デメリット2: マニュアル作成に時間がかかる
マニュアル作成自体に時間と労力がかかることも大きなデメリットです。
マニュアル作成では、各部門の業務内容を把握し、業務フローの確認や注意事項をまとめ、完成後も改善を続け、社内に浸透させる必要があります。これには多くの手順と作業が伴い、時間と労力を要します。
特に、社内にマニュアル専門の部署がない中小企業では、マニュアル作成は従業員が兼任することになるため、業務との両立が難しくなり、担当者の負担が大きくなる可能性があります。
デメリット3: モチベーションが下がる
マニュアルの整備は、場合によっては社員のモチベーション低下に繋がることがあります。
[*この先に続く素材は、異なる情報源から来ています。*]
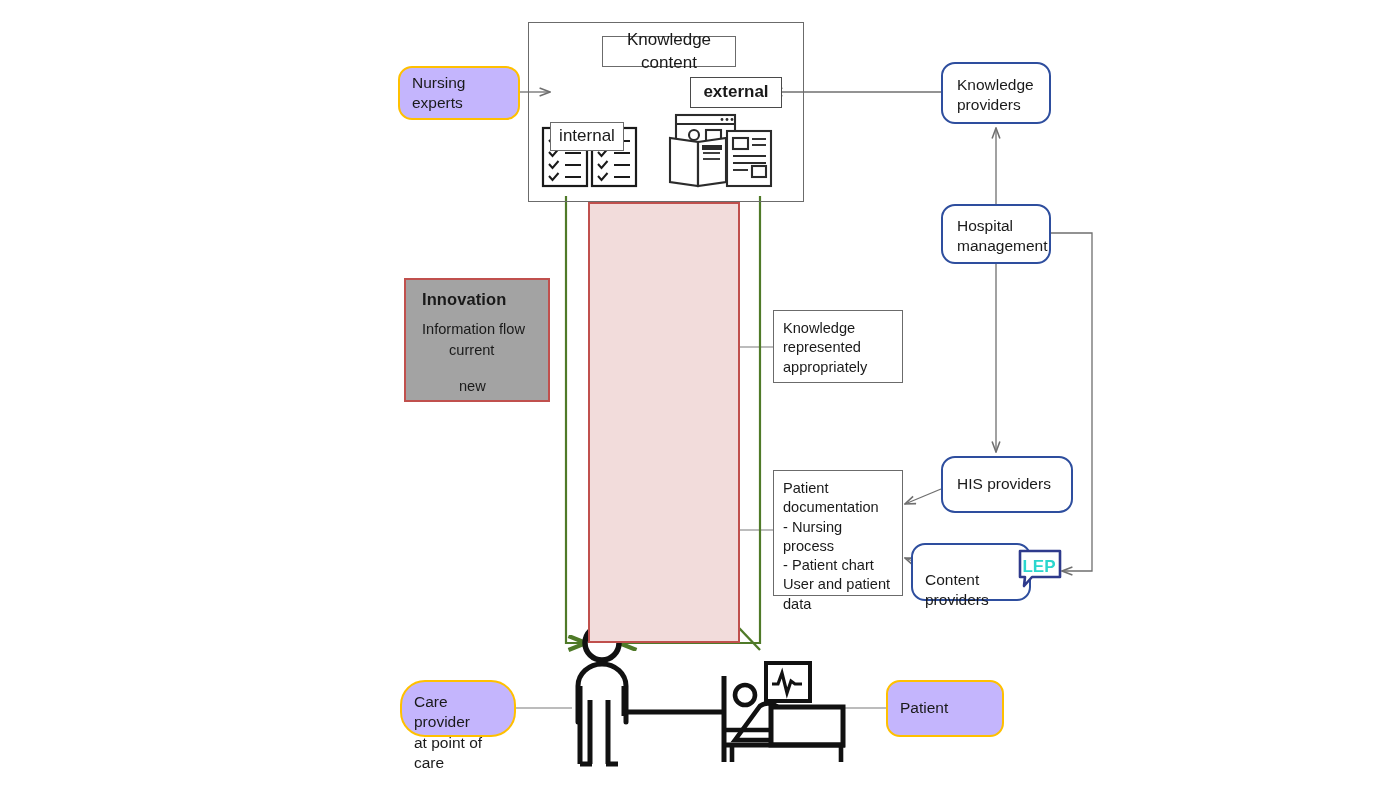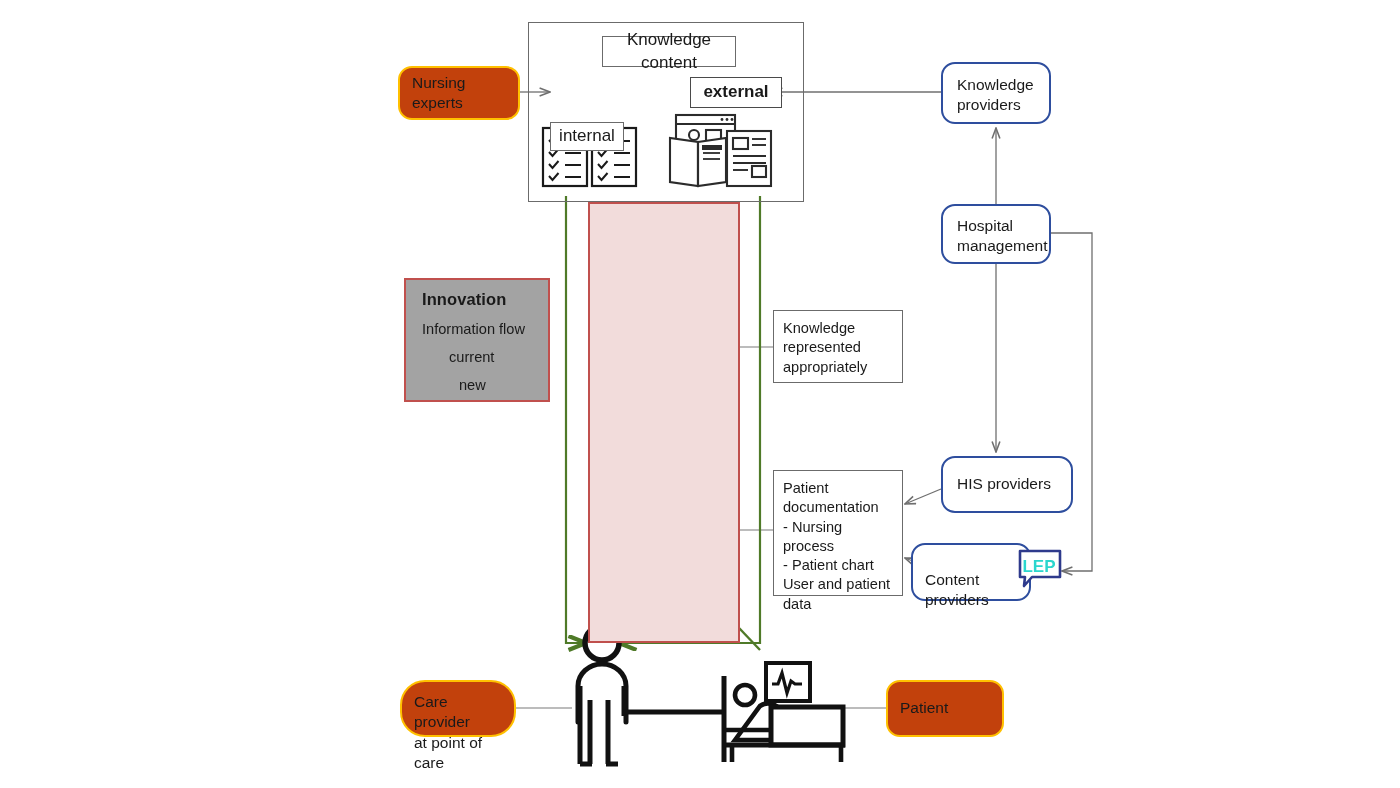--- a/index.html
+++ b/index.html
@@ -10,7 +10,7 @@
   .node .txt{display:block;width:100%;}
 
   
-  .ent-yellow{border:2.4px solid #FFC000;border-radius:14px;background:#c2410c;
+  .ent-yellow{border:2.4px solid #FFC000;border-radius:14px;background:#c4b5fd;
     padding:6px 12px;font-size:15.5px;line-height:1.32;color:#1a1a1a;}
   
   .ent-blue{border:2.2px solid #2E4E9E;border-radius:14px;background:#fff;

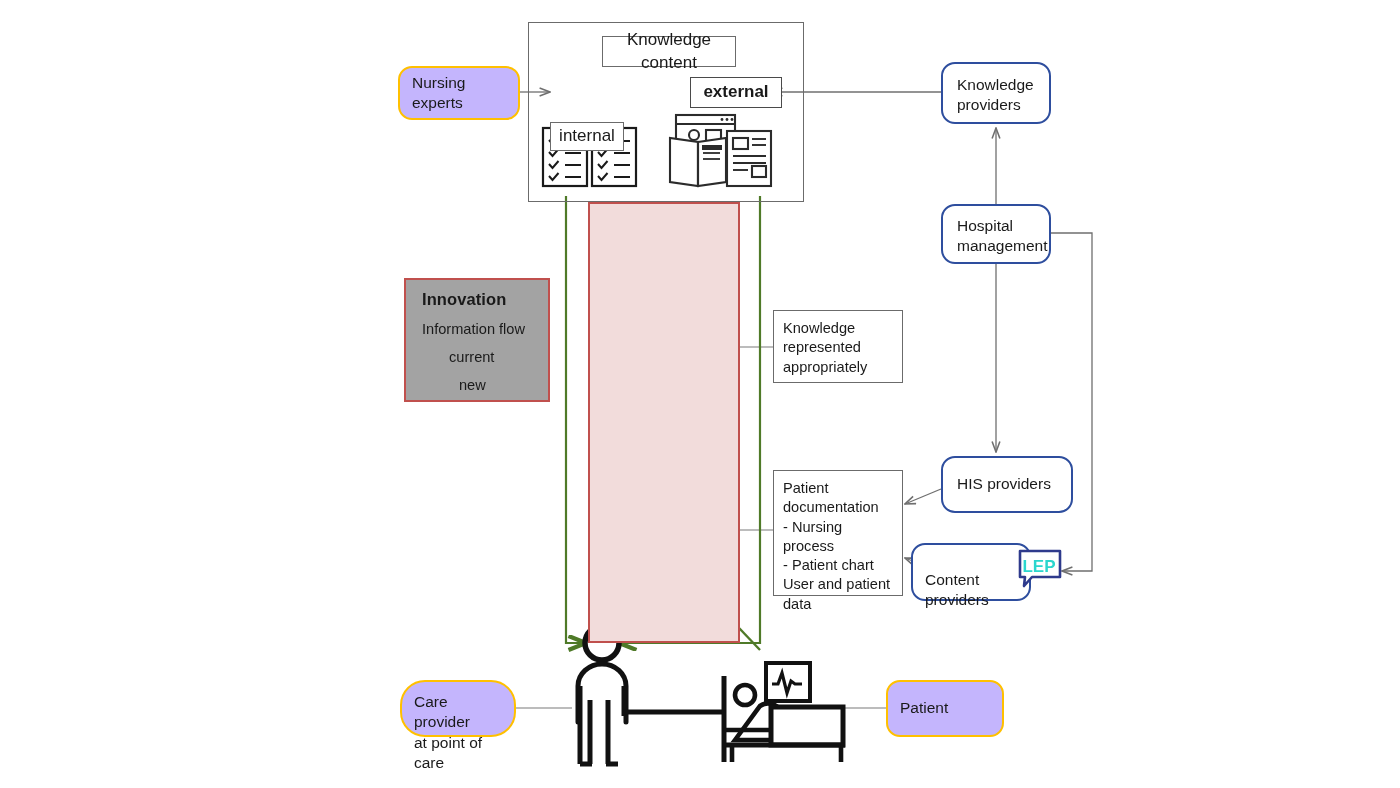--- a/index.html
+++ b/index.html
@@ -30,7 +30,7 @@
   .legend{position:absolute;background:#a3a3a3;border:2.4px solid #C0504D;
     padding:10px 0 8px 16px;box-sizing:border-box;}
   .legend .ltitle{font-size:16.5px;font-weight:bold;letter-spacing:.1px;margin-bottom:12px;}
-  .legend .lsub{font-size:14.6px;margin-bottom:10px;}
+  .legend .lsub{font-size:14.6px;margin-bottom:3px;}
   .legend .lrow{display:flex;align-items:center;font-size:14.6px;height:20px;}
   .legend .lrow .lbl{margin:0 1px;}
   .lep{position:absolute;}

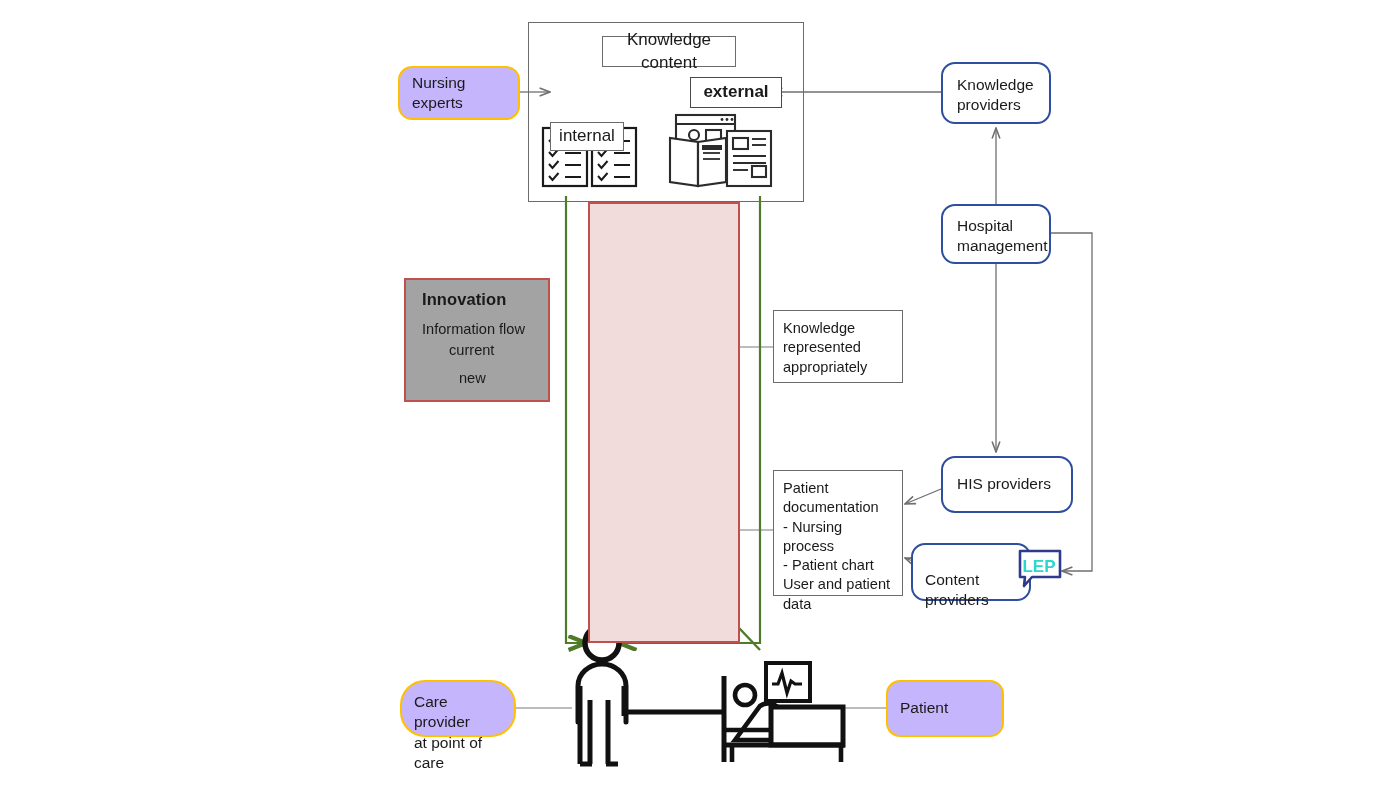--- a/index.html
+++ b/index.html
@@ -273,7 +273,7 @@
       <span style="display:inline-block;width:26px"></span>
       <span class="lbl">current</span>
     </div>
-    <div class="lrow" style="margin-top:8px;">
+    <div class="lrow" style="margin-top:16px;">
       <span style="display:inline-block;width:36px"></span>
       <span class="lbl">new</span>
     </div>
「マニュアル通りに動けばいい」「マニュアル通りにしなければならない」という考え方が定着すると、社員が自発的に考え、行動する機会が減少してしまうためです。
マニュアルを守ることは重要ですが、場合によっては臨機応変な対応が求められる場面もあります。また、モチベーションが低下すれば、いくらマニュアルが整備されていても業務品質の向上は期待できません。
社員のモチベーションや発案力を維持するためには、マニュアルの重要性を理解してもらうだけでなく、改善案を募るなど、マニュアル作成・運用に積極的な関わりを持ってもらうことが大切です。
マニュアル化におすすめのツール
最後に、業務のマニュアル化におすすめのツールを3つご紹介します。
1. マニュアル作成ツール
近年では、マニュアル作成に特化したツールがリリースされています。これらのツールは、マニュアルを効率的に作成・運用できる点が魅力です。テンプレートが豊富で、ニーズに合わせて柔軟なマニュアル作成が可能であり、セキュリティ面でも信頼できます。
時間や手間をかけず、クオリティの高いマニュアルを作成したい場合には、専用ツールの導入を検討してみてください。また、専用ツールには操作性やデザインに優れたものも多く、社内でのマニュアル活用を促進する際にもおすすめです。
2. グループウェア
社内の情報共有やコミュニケーションに役立つソフトウェアをグループウェアと呼びます。グループウェアにはさまざまな機能があり、スケジュール管理、ワークフロー、タスク管理、チャット、メモなどが含まれています。これらを活用することで、マニュアルの共有も可能です。
グループウェアの機能や仕様、操作感はソフトウェアによって異なるため、マニュアルとして柔軟に活用するためには、トライアルを通じて使用感を事前に確認することをおすすめします。
3. 社内Wiki
社内Wikiとは、社内で共有・運用する業務用の百科事典のようなものです。社員自らが書き込むことができる点が特徴です。
社内Wikiをマニュアルツールとして導入し、社員が参加しながらより良いマニュアルへと改善していくことも、マニュアルの運用方法の一つです。ただし、正確なマニュアル作成のためには、管理者による制御機能が必要です。
社内Wikiも、機能や仕様がツールによって異なるため、自社のニーズに合うものを選ぶようにしてください。
まとめ
マニュアルの重要性やメリット・デメリットについてご紹介しました。
マニュアルにはデメリットもありますが、根本的には企業の業務効率化を実現するために重要なものです。マニュアルをあまり活用できていないという方は、今一度マニュアルのあり方と活用方法を見直してみてはいかがでしょうか?